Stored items
──────────────────────────────
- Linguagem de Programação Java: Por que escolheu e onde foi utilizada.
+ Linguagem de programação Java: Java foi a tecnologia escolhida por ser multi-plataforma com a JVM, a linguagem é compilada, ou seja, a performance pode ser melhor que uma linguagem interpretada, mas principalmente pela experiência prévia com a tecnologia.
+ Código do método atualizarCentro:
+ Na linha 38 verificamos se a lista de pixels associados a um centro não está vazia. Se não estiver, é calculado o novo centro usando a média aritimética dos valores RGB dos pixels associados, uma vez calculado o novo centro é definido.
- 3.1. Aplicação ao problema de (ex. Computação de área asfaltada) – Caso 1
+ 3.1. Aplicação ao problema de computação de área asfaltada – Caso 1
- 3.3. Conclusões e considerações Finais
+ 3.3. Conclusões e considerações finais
──────────────────────────────
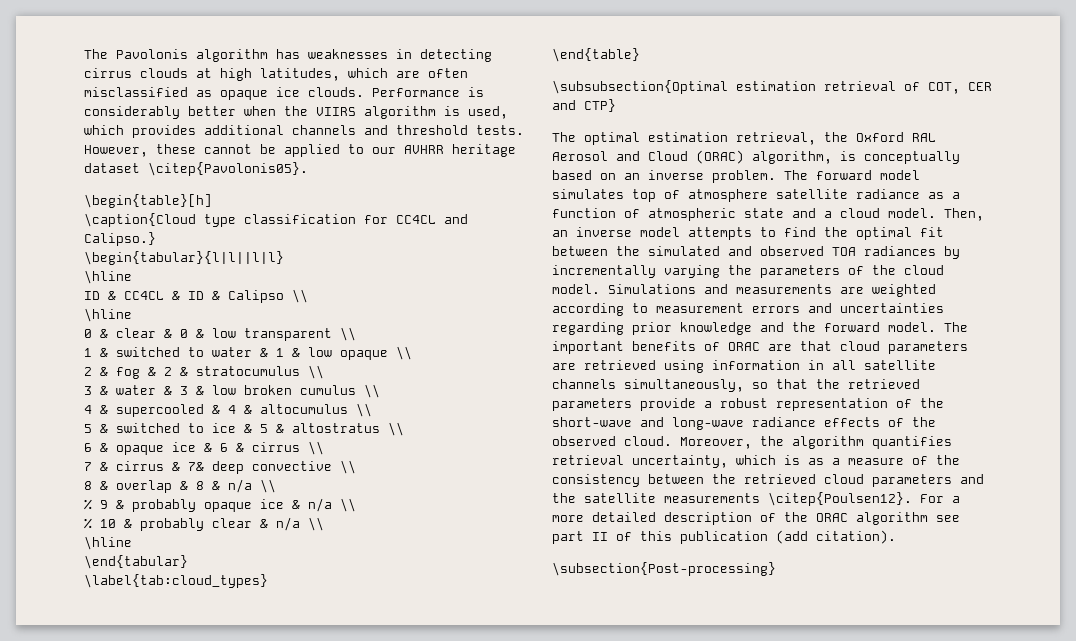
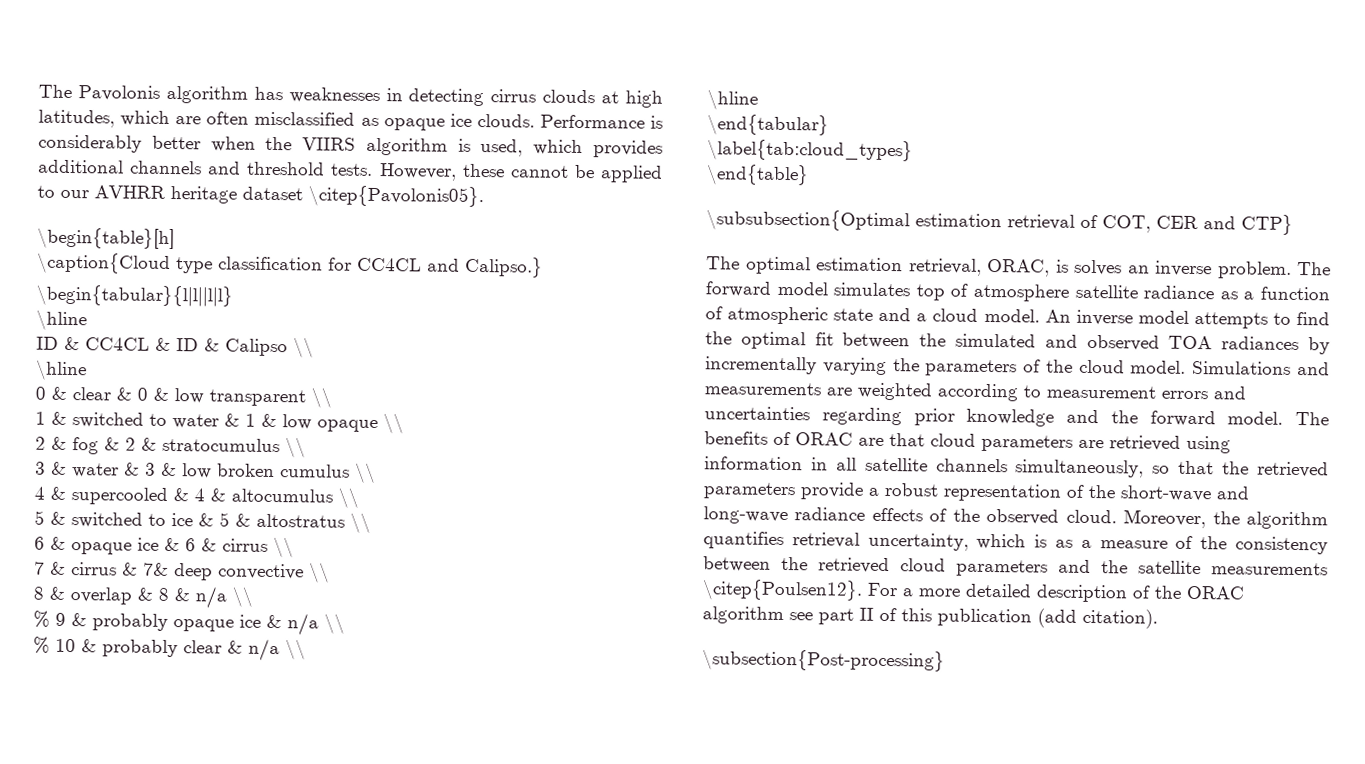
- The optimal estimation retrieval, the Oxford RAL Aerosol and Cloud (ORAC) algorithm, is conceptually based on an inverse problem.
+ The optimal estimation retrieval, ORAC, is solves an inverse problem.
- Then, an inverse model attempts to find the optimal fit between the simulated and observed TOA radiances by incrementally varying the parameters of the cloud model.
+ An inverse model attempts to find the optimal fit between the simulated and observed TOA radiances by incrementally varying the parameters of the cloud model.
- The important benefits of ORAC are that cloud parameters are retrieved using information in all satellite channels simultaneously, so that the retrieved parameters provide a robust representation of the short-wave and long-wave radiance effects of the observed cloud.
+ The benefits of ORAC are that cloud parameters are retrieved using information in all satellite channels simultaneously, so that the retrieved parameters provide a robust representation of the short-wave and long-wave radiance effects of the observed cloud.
──────────────────────────────
Exercise requirements:
Output the lines above between the one holding "- Then, an inverse" and the one holding "The benefits of", inclusive, with nothing before or after them.

Solution for this exercise:
- Then, an inverse model attempts to find the optimal fit between the simulated and observed TOA radiances by incrementally varying the parameters of the cloud model.
+ An inverse model attempts to find the optimal fit between the simulated and observed TOA radiances by incrementally varying the parameters of the cloud model.
- The important benefits of ORAC are that cloud parameters are retrieved using information in all satellite channels simultaneously, so that the retrieved parameters provide a robust representation of the short-wave and long-wave radiance effects of the observed cloud.
+ The benefits of ORAC are that cloud parameters are retrieved using information in all satellite channels simultaneously, so that the retrieved parameters provide a robust representation of the short-wave and long-wave radiance effects of the observed cloud.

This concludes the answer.